§ **YOUR OBJECTIVE**:
Pictures aside, repeat every entry exactly.

§ **DATA SECTION**:
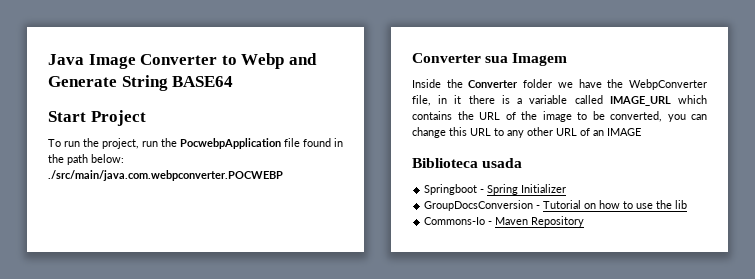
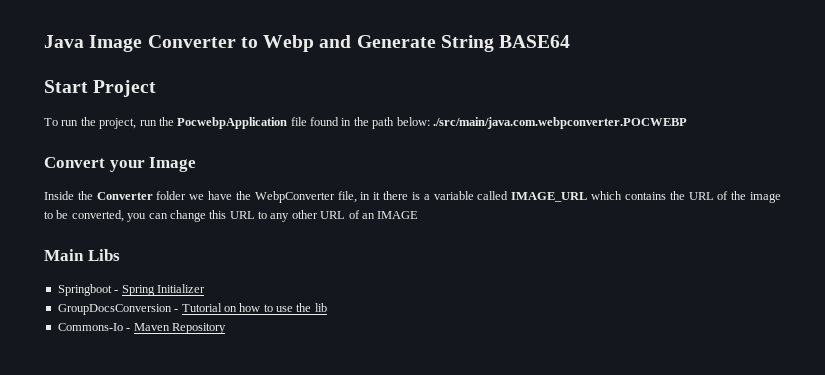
[412,53,568,66] Converter sua Imagem -> [44,157,197,172] Convert your Image
[412,158,523,168] Biblioteca usada -> [44,249,120,261] Main Libs

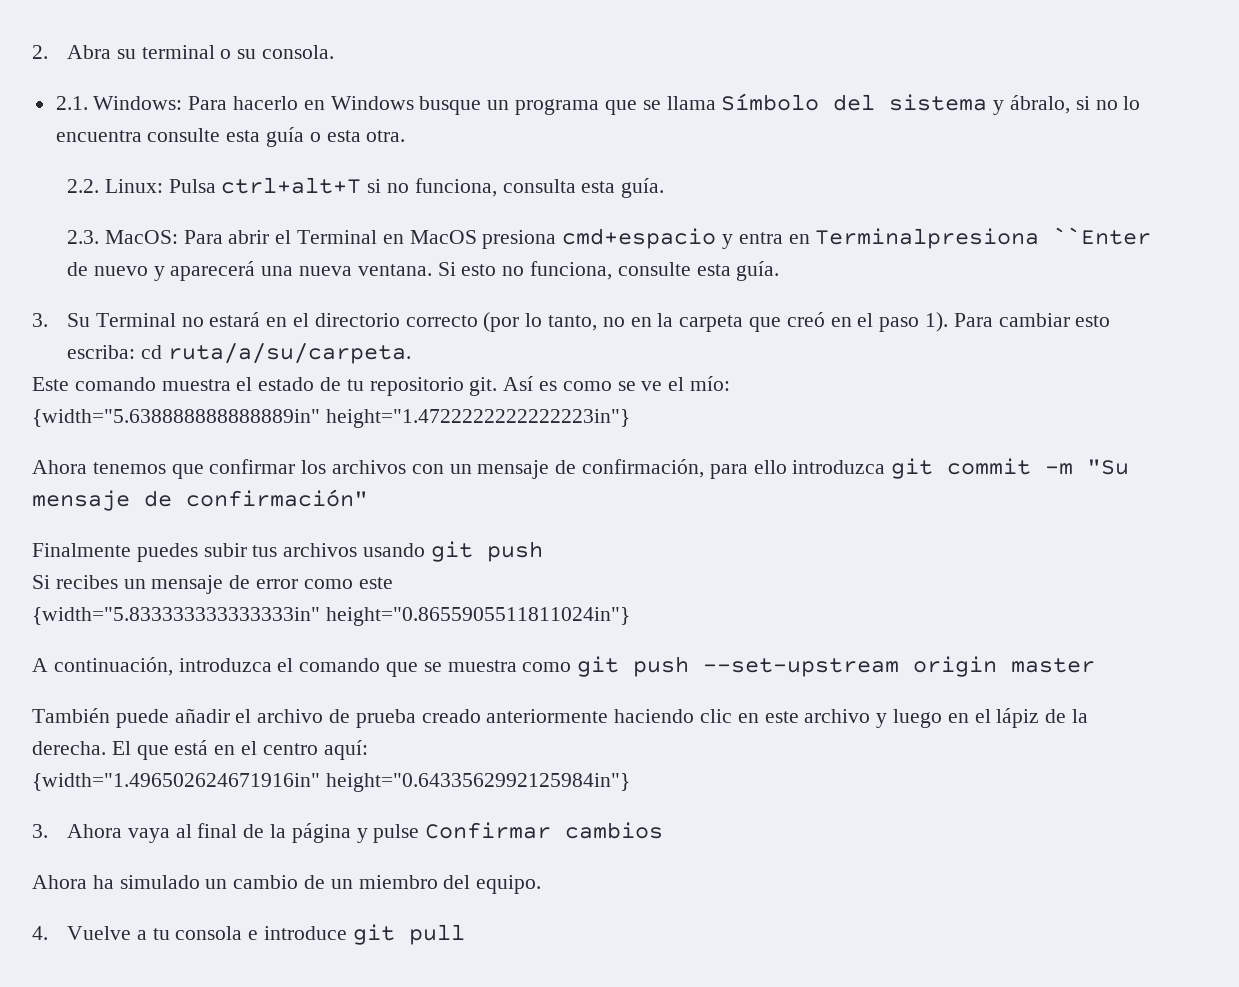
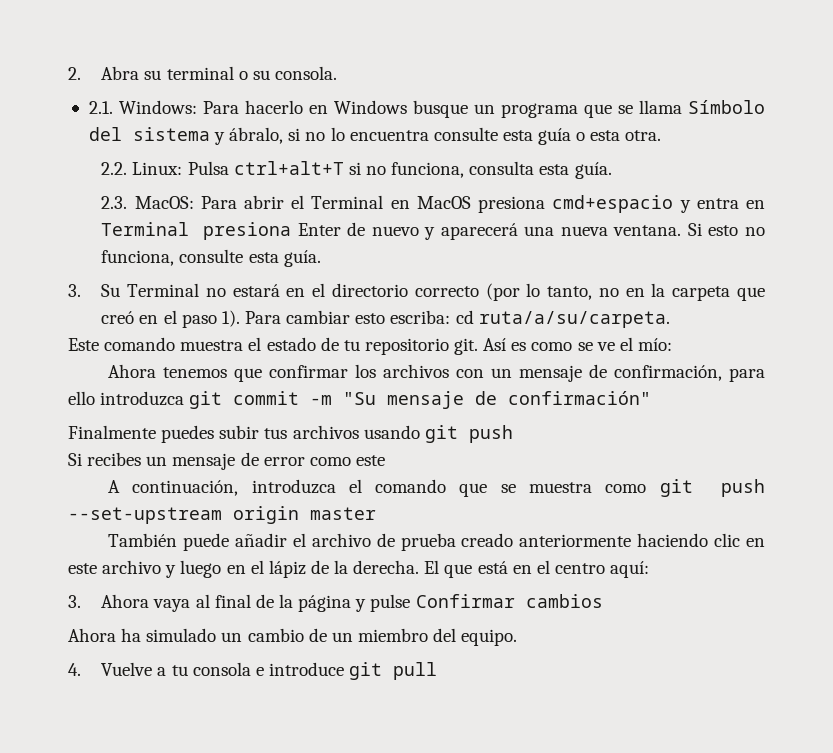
[815,227,1152,249] Terminalpresiona ``Enter -> [101,222,341,240] Terminal presiona Enter
[32,409,630,428] // {width="5.638888888888889in" height="1.4722222222222223in"} -> (672, 344) none
[32,607,630,626] // {width="5.833333333333333in" height="0.8655905511811024in"} -> (385, 460) none
[32,773,630,792] // {width="1.496502624671916in" height="0.6433562992125984in"} -> (650, 569) none

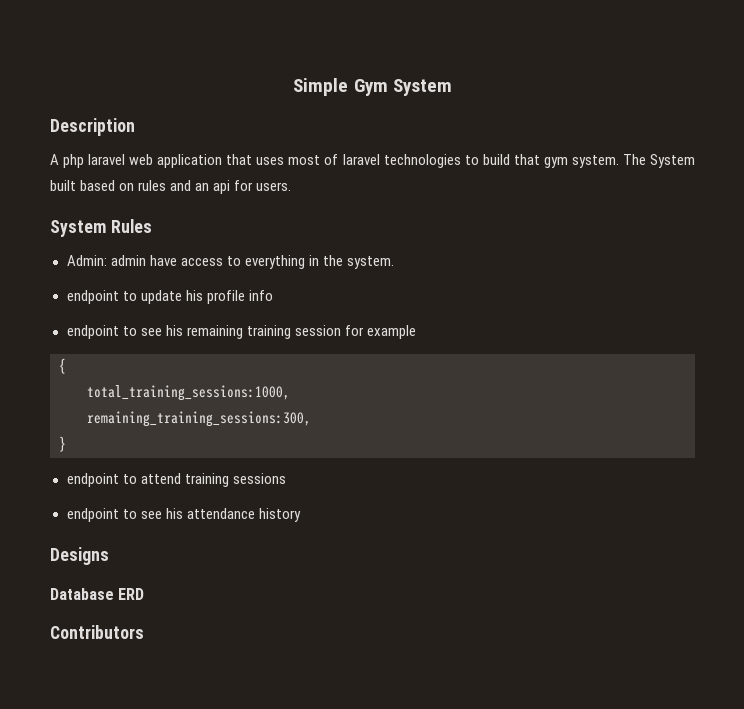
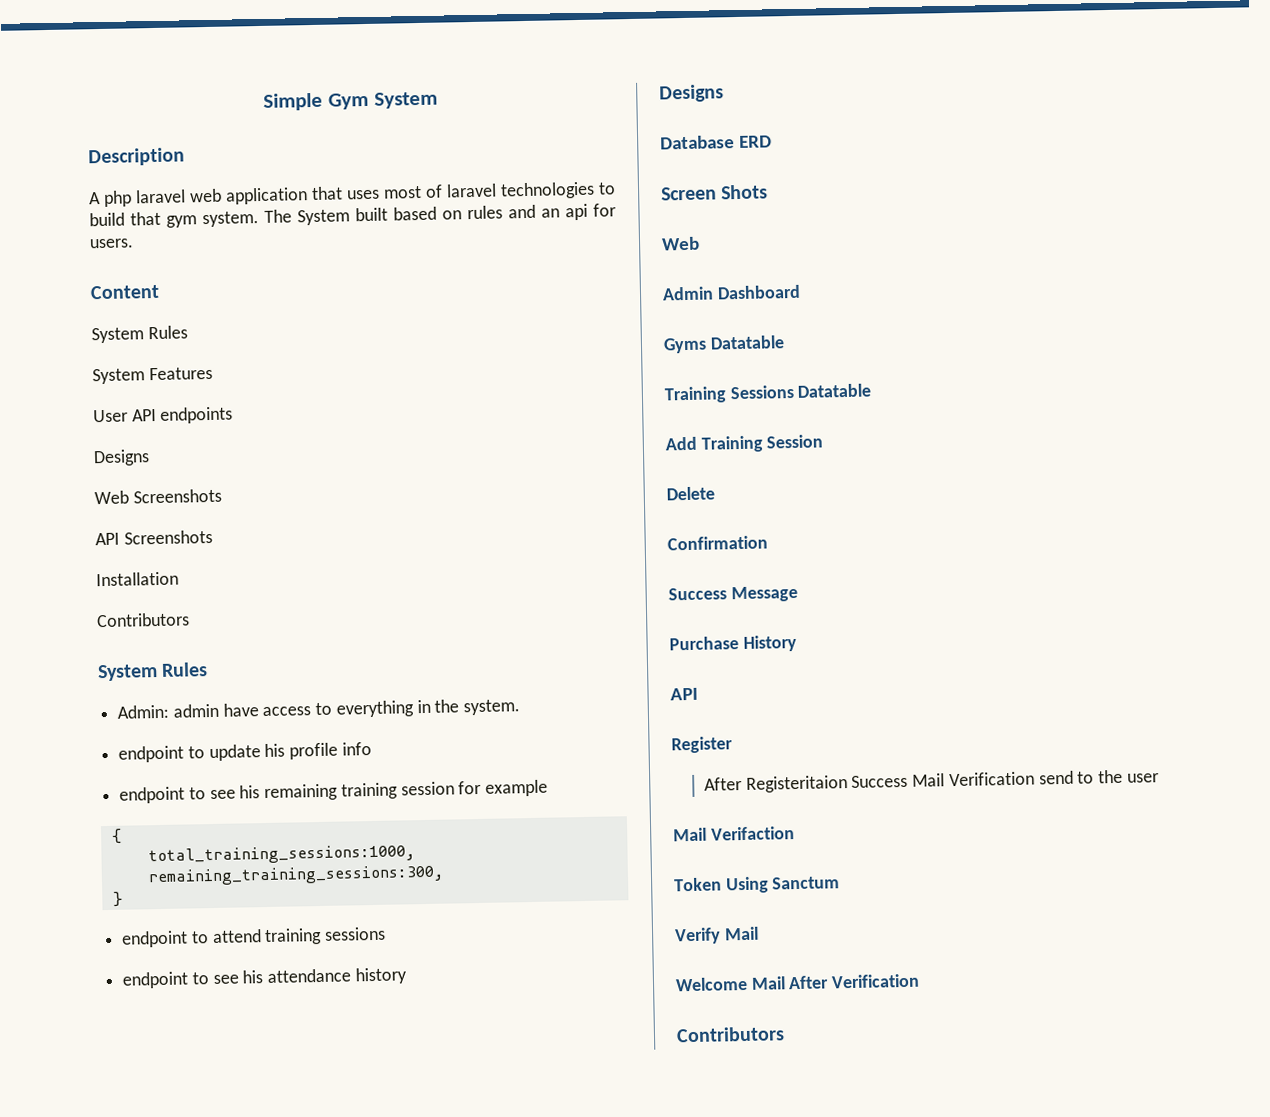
(292, 186) none -> [90,284,160,300] [91,325,188,344] [92,366,213,385] [93,406,234,424] [93,449,150,467] [94,488,222,505] [95,529,213,546] [96,571,179,587] [96,612,190,628] // Content // System Rules // System Features // User API endpoints // Designs // Web Screenshots // API Screenshots // Installation // Contributors
(145, 594) none -> [661,184,769,201] [661,236,700,251] [662,284,801,301] [663,335,785,354] [664,383,872,404] [665,434,824,453] [666,486,715,501] [667,535,768,551] [668,585,798,603] [669,634,797,652] [670,687,698,701] [671,736,733,754] [703,769,1159,793] [673,826,795,842] [674,876,841,894] [674,926,759,945] [675,973,921,992] // Screen Shots // Web // Admin Dashboard // Gyms Datatable // Training Sessions Datatable // Add Training Session // Delete // Confirmation // Success Message // Purchase History // API // Register // After Registeritaion Success Mail Verification send to the user // Mail Verifaction // Token Using Sanctum // Verify Mail // Welcome Mail After Verification

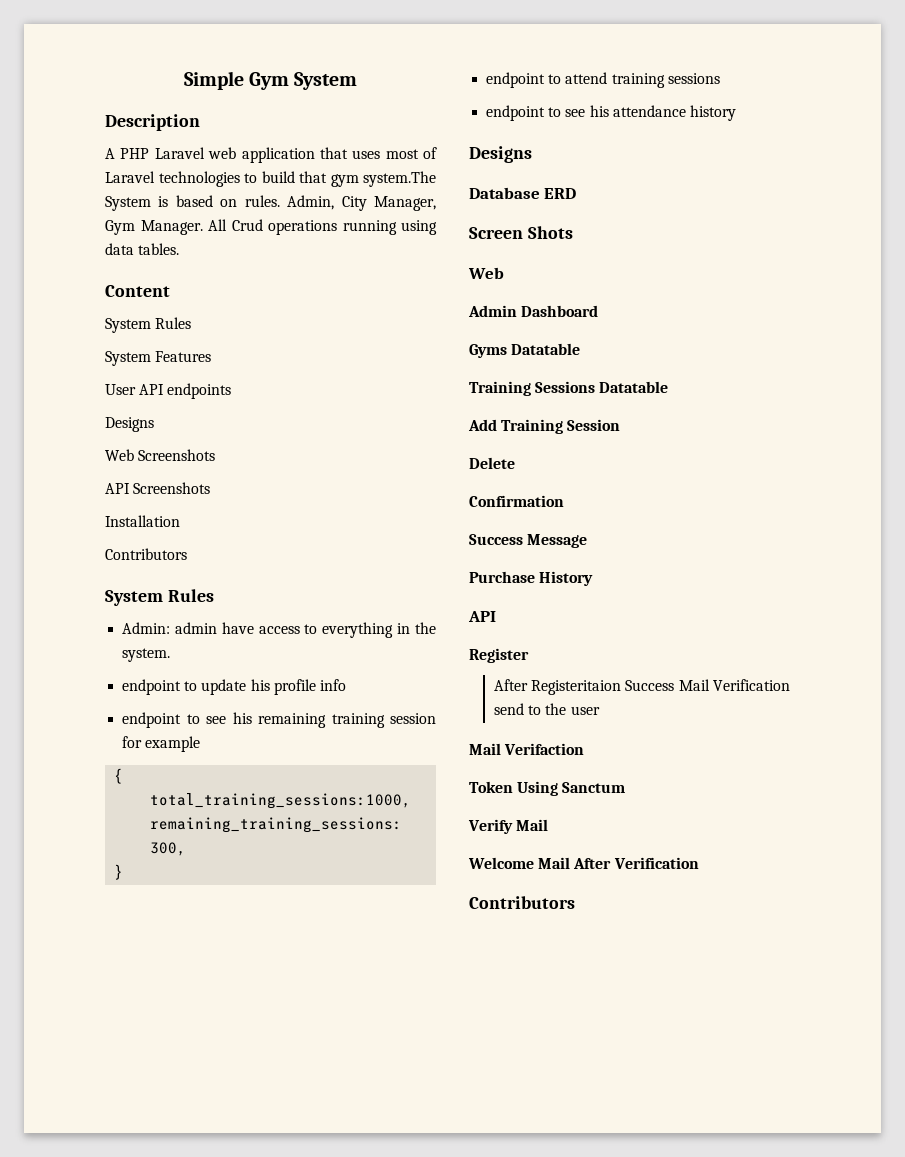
[103,189,186,207] php laravel -> [120,147,205,159] PHP Laravel
[446,183,497,198] laravel -> [105,171,155,183] Laravel
[202,203,616,228] [89,238,134,249] system. The System built based on rules and an api for users. -> [363,171,436,187] [105,195,436,211] [105,219,437,235] [105,243,180,255] system.The System is based on rules. Admin, City Manager, Gym Manager. All Crud operations running using data tables.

§ **WORKED SOLUTION**:
[412,53,568,66] Converter sua Imagem -> [44,157,197,172] Convert your Image
[412,158,523,168] Biblioteca usada -> [44,249,120,261] Main Libs

[815,227,1152,249] Terminalpresiona ``Enter -> [101,222,341,240] Terminal presiona Enter
[32,409,630,428] // {width="5.638888888888889in" height="1.4722222222222223in"} -> (672, 344) none
[32,607,630,626] // {width="5.833333333333333in" height="0.8655905511811024in"} -> (385, 460) none
[32,773,630,792] // {width="1.496502624671916in" height="0.6433562992125984in"} -> (650, 569) none

(292, 186) none -> [90,284,160,300] [91,325,188,344] [92,366,213,385] [93,406,234,424] [93,449,150,467] [94,488,222,505] [95,529,213,546] [96,571,179,587] [96,612,190,628] // Content // System Rules // System Features // User API endpoints // Designs // Web Screenshots // API Screenshots // Installation // Contributors
(145, 594) none -> [661,184,769,201] [661,236,700,251] [662,284,801,301] [663,335,785,354] [664,383,872,404] [665,434,824,453] [666,486,715,501] [667,535,768,551] [668,585,798,603] [669,634,797,652] [670,687,698,701] [671,736,733,754] [703,769,1159,793] [673,826,795,842] [674,876,841,894] [674,926,759,945] [675,973,921,992] // Screen Shots // Web // Admin Dashboard // Gyms Datatable // Training Sessions Datatable // Add Training Session // Delete // Confirmation // Success Message // Purchase History // API // Register // After Registeritaion Success Mail Verification send to the user // Mail Verifaction // Token Using Sanctum // Verify Mail // Welcome Mail After Verification

[103,189,186,207] php laravel -> [120,147,205,159] PHP Laravel
[446,183,497,198] laravel -> [105,171,155,183] Laravel
[202,203,616,228] [89,238,134,249] system. The System built based on rules and an api for users. -> [363,171,436,187] [105,195,436,211] [105,219,437,235] [105,243,180,255] system.The System is based on rules. Admin, City Manager, Gym Manager. All Crud operations running using data tables.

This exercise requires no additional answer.